So I have matrix A which has (m×d) dimension and X = A.A^T
My X has d non-zero distinct eigenvalues and m > d
Usually I compute eigendecomposition matrix which has (mxm) dimension to find eigendecomposition of X and from there I can find eigenvalues and eigenvector of X. But my m is larger than d, so it is slower.
Assume I have an eigendecomposition “black box” subroutine (I'm not using SVD as a black box), how can I find eigenvalue and eigenvector of X using eigendecomposition matrix which has (d×d) dimension?

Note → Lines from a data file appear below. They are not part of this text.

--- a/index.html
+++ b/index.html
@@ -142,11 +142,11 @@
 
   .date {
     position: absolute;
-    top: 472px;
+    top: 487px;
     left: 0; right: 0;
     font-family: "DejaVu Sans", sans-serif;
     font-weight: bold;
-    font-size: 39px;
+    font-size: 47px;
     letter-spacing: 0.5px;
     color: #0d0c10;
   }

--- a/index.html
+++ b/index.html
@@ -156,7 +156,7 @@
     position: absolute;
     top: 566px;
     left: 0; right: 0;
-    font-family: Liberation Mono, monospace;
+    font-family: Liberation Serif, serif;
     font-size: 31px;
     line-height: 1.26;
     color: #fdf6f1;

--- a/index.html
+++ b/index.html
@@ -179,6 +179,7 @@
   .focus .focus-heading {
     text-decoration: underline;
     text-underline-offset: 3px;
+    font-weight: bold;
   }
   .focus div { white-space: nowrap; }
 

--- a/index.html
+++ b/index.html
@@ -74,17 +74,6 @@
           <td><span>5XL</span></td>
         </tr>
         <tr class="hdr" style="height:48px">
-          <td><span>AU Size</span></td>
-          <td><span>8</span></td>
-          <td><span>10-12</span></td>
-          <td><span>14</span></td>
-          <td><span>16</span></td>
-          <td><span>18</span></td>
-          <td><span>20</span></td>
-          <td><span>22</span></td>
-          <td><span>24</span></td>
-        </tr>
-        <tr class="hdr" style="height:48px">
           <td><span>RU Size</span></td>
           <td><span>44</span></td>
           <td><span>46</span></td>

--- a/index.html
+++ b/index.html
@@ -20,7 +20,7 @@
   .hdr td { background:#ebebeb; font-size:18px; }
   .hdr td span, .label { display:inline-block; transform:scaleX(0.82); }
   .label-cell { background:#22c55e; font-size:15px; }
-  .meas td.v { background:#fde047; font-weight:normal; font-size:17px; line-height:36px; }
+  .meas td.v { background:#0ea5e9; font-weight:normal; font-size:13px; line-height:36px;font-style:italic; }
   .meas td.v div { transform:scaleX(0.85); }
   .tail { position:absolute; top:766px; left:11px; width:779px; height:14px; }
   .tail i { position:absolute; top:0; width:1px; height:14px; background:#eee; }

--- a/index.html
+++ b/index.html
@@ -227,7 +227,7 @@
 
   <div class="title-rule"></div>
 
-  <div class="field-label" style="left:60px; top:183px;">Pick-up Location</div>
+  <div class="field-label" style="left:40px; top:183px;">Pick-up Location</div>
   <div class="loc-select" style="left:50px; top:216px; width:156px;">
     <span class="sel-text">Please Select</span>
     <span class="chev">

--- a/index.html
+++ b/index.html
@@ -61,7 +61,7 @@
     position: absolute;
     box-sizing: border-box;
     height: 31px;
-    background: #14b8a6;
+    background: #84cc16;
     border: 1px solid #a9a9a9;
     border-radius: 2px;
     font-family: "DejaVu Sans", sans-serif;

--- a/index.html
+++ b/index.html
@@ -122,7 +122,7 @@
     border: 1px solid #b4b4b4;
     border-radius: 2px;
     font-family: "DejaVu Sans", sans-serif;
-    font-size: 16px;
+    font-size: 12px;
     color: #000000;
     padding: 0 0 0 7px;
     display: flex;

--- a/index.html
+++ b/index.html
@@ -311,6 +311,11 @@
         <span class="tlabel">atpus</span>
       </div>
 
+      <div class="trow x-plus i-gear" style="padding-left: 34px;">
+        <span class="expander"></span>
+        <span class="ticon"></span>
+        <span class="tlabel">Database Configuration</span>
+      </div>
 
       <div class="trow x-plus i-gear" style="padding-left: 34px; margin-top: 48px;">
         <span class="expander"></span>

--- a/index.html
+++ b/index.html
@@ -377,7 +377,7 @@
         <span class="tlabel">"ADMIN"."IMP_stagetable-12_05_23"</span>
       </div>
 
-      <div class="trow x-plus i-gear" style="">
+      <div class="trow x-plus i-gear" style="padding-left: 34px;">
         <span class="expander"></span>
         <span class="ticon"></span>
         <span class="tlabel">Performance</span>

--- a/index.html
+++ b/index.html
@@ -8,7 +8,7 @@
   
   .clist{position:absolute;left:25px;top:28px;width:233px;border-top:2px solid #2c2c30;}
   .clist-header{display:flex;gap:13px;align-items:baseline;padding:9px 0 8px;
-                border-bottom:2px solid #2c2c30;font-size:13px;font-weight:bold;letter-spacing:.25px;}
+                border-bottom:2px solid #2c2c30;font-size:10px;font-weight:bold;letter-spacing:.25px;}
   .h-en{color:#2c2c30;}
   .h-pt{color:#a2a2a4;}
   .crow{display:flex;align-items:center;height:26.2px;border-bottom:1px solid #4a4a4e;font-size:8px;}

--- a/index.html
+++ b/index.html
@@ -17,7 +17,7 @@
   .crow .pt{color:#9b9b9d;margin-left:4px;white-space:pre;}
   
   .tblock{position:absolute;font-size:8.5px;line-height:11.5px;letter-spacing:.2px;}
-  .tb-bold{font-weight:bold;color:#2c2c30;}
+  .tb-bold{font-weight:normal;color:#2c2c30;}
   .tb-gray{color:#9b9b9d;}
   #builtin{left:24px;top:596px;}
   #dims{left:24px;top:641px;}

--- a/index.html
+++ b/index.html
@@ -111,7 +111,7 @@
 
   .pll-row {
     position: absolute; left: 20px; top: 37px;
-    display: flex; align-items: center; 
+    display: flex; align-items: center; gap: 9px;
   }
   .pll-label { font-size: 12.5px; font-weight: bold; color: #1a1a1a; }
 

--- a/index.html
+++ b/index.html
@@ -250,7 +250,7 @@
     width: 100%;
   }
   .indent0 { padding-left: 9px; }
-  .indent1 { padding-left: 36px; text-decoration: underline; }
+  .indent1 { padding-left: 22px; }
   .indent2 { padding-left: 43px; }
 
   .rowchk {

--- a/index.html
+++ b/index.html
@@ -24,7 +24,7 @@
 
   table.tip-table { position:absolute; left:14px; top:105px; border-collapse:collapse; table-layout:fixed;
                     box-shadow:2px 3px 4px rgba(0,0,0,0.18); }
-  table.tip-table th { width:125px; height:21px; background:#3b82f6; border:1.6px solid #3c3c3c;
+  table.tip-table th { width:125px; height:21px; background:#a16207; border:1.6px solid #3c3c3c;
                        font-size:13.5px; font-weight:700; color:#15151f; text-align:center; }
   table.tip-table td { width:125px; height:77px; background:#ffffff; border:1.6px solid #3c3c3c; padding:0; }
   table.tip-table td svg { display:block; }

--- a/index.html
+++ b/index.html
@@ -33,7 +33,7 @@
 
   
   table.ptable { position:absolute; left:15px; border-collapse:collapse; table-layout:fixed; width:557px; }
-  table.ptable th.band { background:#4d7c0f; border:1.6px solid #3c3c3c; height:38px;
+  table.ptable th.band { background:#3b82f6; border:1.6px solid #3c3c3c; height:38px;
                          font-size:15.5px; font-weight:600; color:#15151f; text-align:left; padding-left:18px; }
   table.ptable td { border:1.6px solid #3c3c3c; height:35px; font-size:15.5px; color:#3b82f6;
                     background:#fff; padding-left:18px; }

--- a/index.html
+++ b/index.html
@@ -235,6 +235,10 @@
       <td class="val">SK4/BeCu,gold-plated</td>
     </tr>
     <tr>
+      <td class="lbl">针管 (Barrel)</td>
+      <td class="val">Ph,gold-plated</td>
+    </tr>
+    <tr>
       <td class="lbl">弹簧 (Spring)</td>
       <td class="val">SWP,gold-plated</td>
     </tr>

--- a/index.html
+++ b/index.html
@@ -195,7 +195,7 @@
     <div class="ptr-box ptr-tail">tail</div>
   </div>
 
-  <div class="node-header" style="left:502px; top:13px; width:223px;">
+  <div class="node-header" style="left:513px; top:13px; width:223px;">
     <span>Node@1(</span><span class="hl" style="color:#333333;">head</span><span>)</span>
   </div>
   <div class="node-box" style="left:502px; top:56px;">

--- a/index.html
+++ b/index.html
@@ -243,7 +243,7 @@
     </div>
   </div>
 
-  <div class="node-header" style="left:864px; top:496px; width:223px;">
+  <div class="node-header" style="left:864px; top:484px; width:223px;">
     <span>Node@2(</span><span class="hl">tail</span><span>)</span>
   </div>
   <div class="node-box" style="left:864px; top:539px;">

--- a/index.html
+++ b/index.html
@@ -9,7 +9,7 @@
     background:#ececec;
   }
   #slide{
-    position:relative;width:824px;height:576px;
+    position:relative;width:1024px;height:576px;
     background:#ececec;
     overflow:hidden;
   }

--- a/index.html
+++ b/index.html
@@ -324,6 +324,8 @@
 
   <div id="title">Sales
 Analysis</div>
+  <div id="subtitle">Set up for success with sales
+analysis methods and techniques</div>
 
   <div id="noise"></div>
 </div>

Suppose $y$ is an eigenvector of $A^{\intercal}A$ so that $A^{\intercal}Ay=\lambda y$. Let $x=Ay$. Then, $$ AA^{\intercal}x=A(\lambda y)=\lambda Ay=\lambda x $$ and hence $x$ is an eigenvector $AA^{\intercal}$. In particular, this implies that $A^{\intercal}A$ and $AA^{\intercal}$ share $d$ (possibly nonzero) eigenvalues. The remaining eigenvalues of $AA^{\intercal}$ are guaranteed to be zero.
This means that we can compute the eigenvalues $\lambda_{1},\ldots,\lambda_{d}$ and eigenvectors $y_{1},\ldots,y_{d}$ of $A^{\intercal}A$ and obtain the corresponding pairs for $AA^{\intercal}$ by computing $x_{i}=Ay_{i}$ for each $i=1,\ldots,d$.